What if something bad happens to me because they know I’m traveling alone?
For Jamie, Amber and Joann, solo travel is more than just an option; it’s a necessity. Each of them has taken on their own journeys in different parts of the world on similar missions. The inherent risks were worth the reward to forget about waiting for someone else to give them permission or travel with them.

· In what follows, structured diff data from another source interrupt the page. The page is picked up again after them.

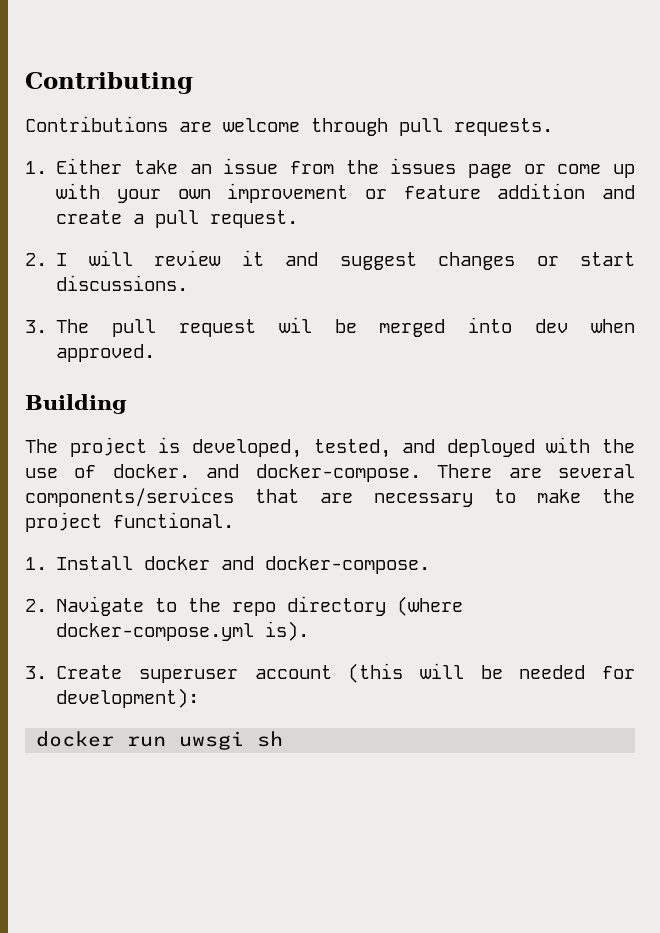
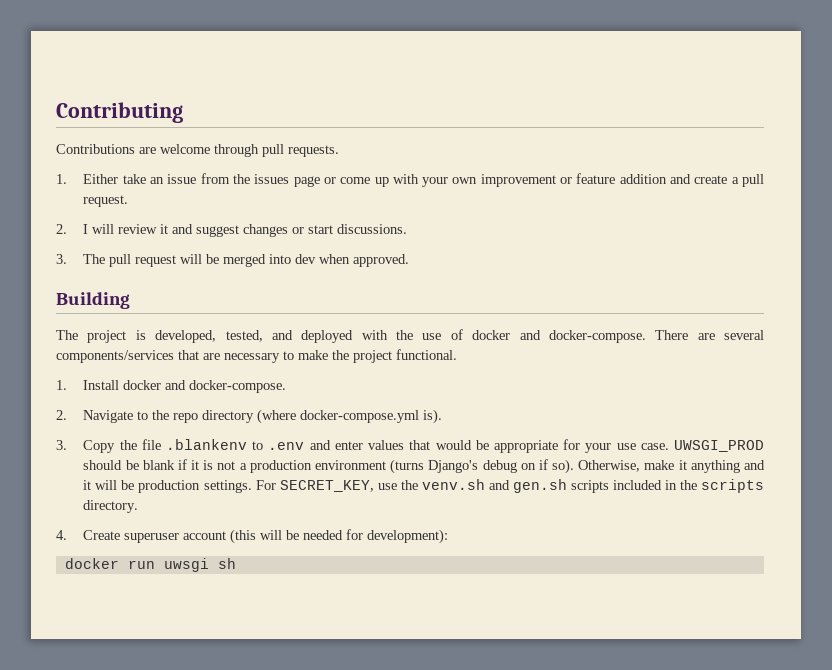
[278,317,312,333] wil -> [180,254,203,264] will
[112,464,190,478] docker. -> [472,330,511,340] docker
(47, 672) none -> [83,439,764,453] [83,459,766,474] [83,479,764,493] [83,500,139,513] [56,530,67,540] Copy the file .blankenv to .env and enter values that would be appropriate for your use case. UWSGI_PROD should be blank if it is not a production environment (turns Django's debug on if so). Otherwise, make it anything and it will be production settings. For SECRET_KEY, use the venv.sh and gen.sh scripts included in the scripts directory. // 4.

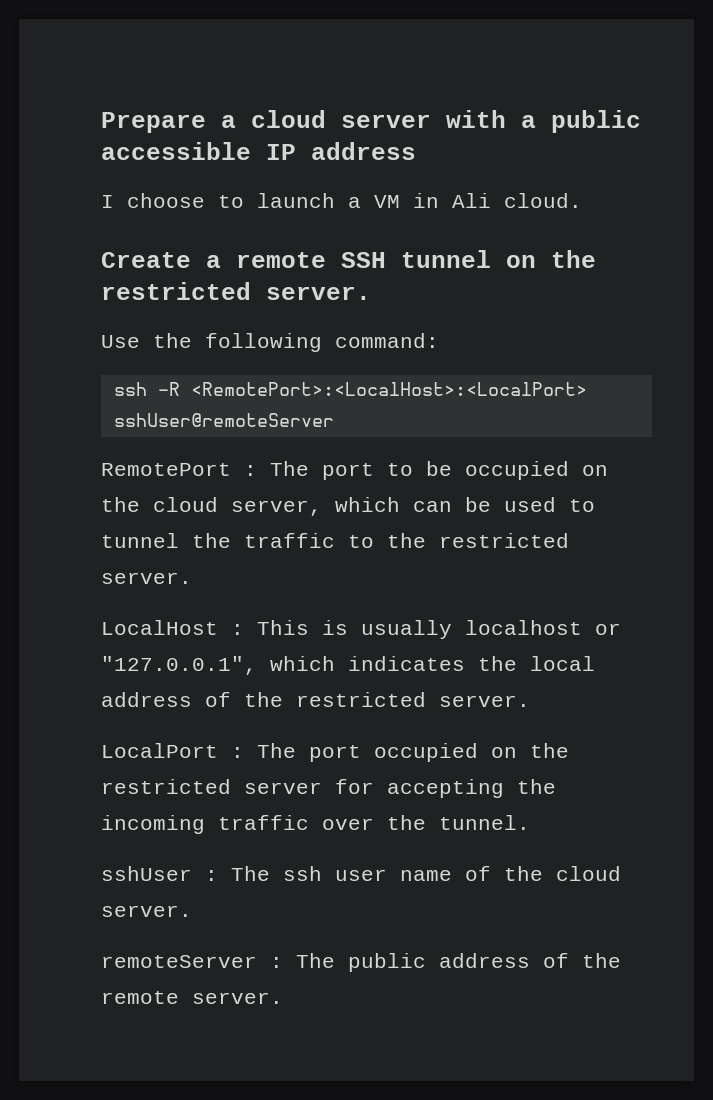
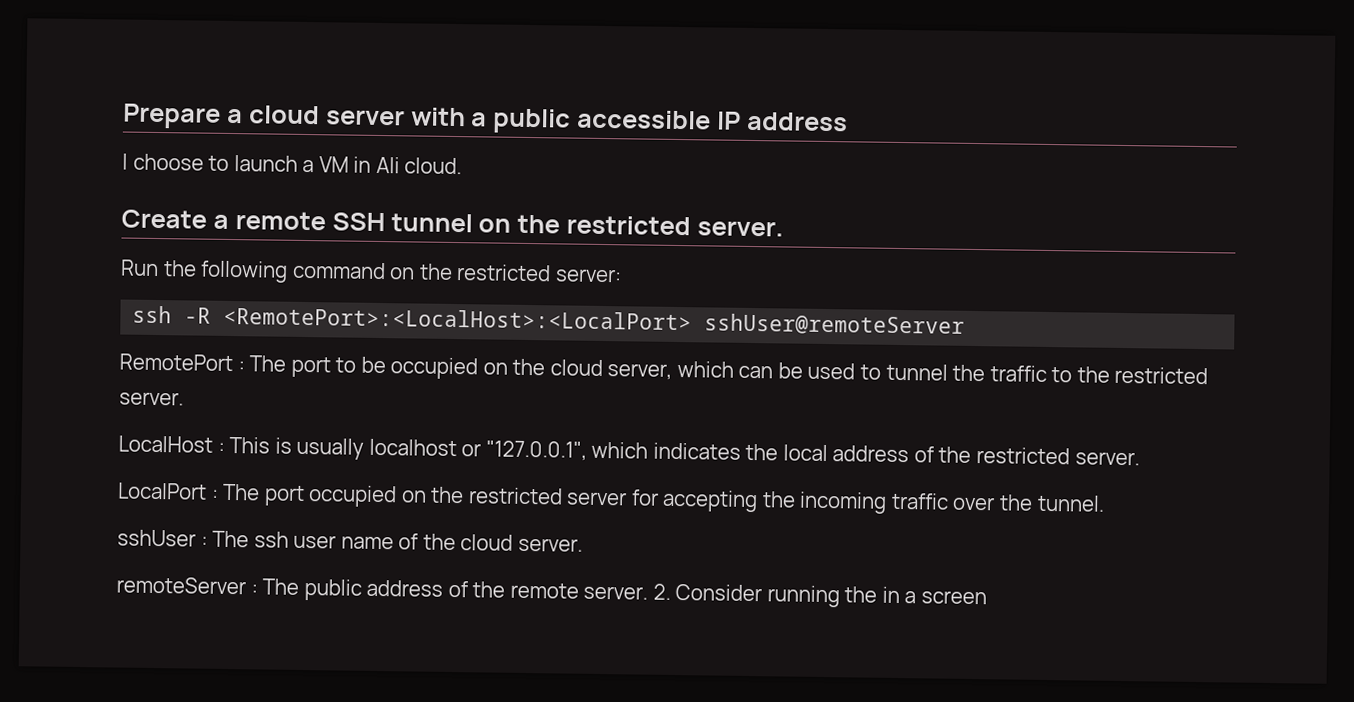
[101,335,140,348] Use -> [120,259,159,277] Run
[335,333,439,348] command: -> [291,261,622,283] command on the restricted server:
(283, 998) none -> [652,583,988,608] 2. Consider running the in a screen

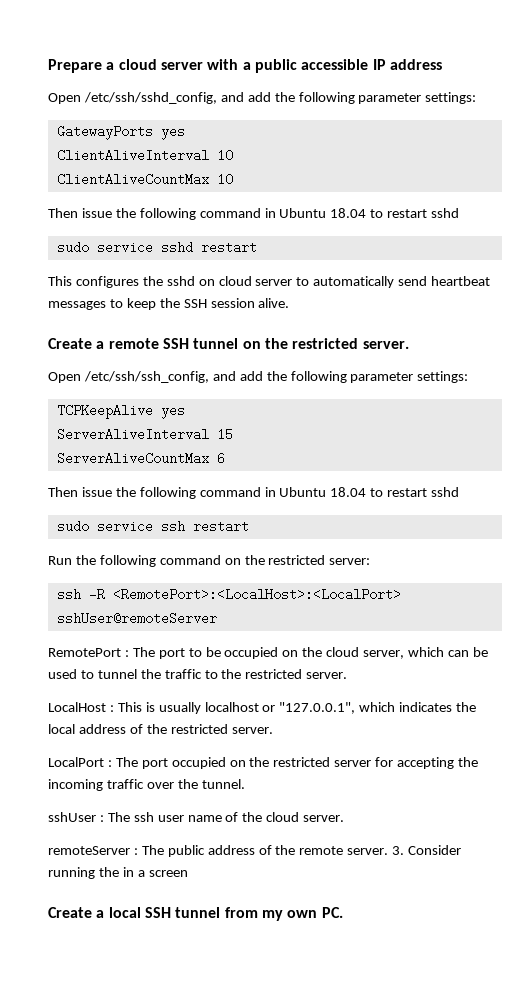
[122,153,463,175] I choose to launch a VM in Ali cloud. -> [48,92,477,104] [56,125,185,140] [56,149,233,162] [56,173,233,186] [48,208,460,220] [56,241,257,254] [48,276,491,288] [48,298,290,310] Open /etc/ssh/sshd_config, and add the following parameter settings: // GatewayPorts yes // ClientAliveInterval 10 // ClientAliveCountMax 10 // Then issue the following command in Ubuntu 18.04 to restart sshd // sudo service sshd restart // This configures the sshd on cloud server to automatically send heartbeat messages to keep the SSH session alive.
(785, 228) none -> [48,371,469,383] [56,404,185,419] [56,428,233,441] [56,452,225,465] [48,487,460,499] [56,520,249,533] // Open /etc/ssh/ssh_config, and add the following parameter settings: // TCPKeepAlive yes // ServerAliveInterval 15 // ServerAliveCountMax 6 // Then issue the following command in Ubuntu 18.04 to restart sshd // sudo service ssh restart
[652,583,671,600] 2. -> [392,846,405,855] 3.
(988, 597) none -> [48,907,343,921] // Create a local SSH tunnel from my own PC.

Amber and Joann struggled with feeling safe while they were away from home for the most common reasons anyone would. Traveling on a budget with nothing but a backpack means picking places that may not be in the safest areas, taking public transportation, tackling bears or surfing the urban streets. These women have shown resilience, courage and overcame their fears in a way many of us will never know. During Jamie’s upcoming trip across the country she will have times on the road where situations unlike those on a normal weekend playing a night on the town or meeting up with friends will come about. The difference is, she’s taking a risk for a reason; to live a life like no one else.

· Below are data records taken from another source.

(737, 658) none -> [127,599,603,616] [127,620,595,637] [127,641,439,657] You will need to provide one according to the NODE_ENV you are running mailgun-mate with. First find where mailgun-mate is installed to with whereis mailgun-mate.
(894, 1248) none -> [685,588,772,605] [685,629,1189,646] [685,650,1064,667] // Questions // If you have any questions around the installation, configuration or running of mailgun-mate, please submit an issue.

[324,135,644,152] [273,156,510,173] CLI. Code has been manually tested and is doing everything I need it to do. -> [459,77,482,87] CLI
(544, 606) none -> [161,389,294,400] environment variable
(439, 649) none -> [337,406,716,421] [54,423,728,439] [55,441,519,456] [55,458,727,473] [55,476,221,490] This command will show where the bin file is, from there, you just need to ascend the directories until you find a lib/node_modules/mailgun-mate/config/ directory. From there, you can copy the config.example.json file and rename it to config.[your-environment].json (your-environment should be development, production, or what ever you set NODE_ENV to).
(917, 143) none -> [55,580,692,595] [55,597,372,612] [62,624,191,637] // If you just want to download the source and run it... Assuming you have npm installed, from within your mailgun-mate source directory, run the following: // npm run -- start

During my travel in hostels I spent time with a lot of female international travelers that thought it was crazy that American’s were so conservative with their adventures. In an interview with Amber we discussed some of her initial challenges last year when she chose to drive across the United States by herself. Most of them were tackling the solitary confinement we get into after being alone for an extended period of time. Then on to spending time out at bars or the mechanics of daily life that we all risk some type of danger.
Travel is important to them because they learned key things about life, people and self. I can relate to those experiences deeply because of my adventures but there’s another level of respect there about these women that are a level-up from the norm. Joann left after college to travel Europe, coach surf, work for families as a nanny and use a very small amount of funds to do it. Amber also spent time doing piecemeal work in order to fund her new album while gaining insight into new creative outlets. Jamie started a business helping others travel the world from her home in Alaska from a vision of a world that breaks free from the standard tourist mindset.

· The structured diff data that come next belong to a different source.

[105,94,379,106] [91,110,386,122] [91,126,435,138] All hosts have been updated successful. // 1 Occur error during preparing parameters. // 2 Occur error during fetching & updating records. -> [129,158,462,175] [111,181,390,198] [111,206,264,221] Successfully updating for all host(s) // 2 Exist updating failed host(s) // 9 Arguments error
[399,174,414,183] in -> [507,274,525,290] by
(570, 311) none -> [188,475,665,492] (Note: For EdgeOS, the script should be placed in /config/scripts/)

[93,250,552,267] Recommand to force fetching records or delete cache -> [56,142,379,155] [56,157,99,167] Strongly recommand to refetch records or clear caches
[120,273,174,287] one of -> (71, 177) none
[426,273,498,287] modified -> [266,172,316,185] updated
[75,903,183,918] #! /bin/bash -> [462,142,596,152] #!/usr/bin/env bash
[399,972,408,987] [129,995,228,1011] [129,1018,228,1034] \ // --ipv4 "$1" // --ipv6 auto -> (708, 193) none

If you’re as inspired about their stories as I am please take some time to check out and support Amber’s new album on Indiegogo launching this year. A project that sparked simply because of her solo journey. Stay tuned for more information on Jamie’s new Alaskan travel business and Joann’s medical mission trip to the Dominican Republic.
Any woman out there reading this that wants to travel but is waiting for someone to embark on that journey with them let me encourage you to take small steps to take the plunge yourself. Amber, Joann and Jamie are strong examples contrary of the American conservative (and somewhat sexist) view that there are just some things women shouldn’t do. These three examples are more than enough to give you a light push over the edge into the unknown because of their incredible fortitude.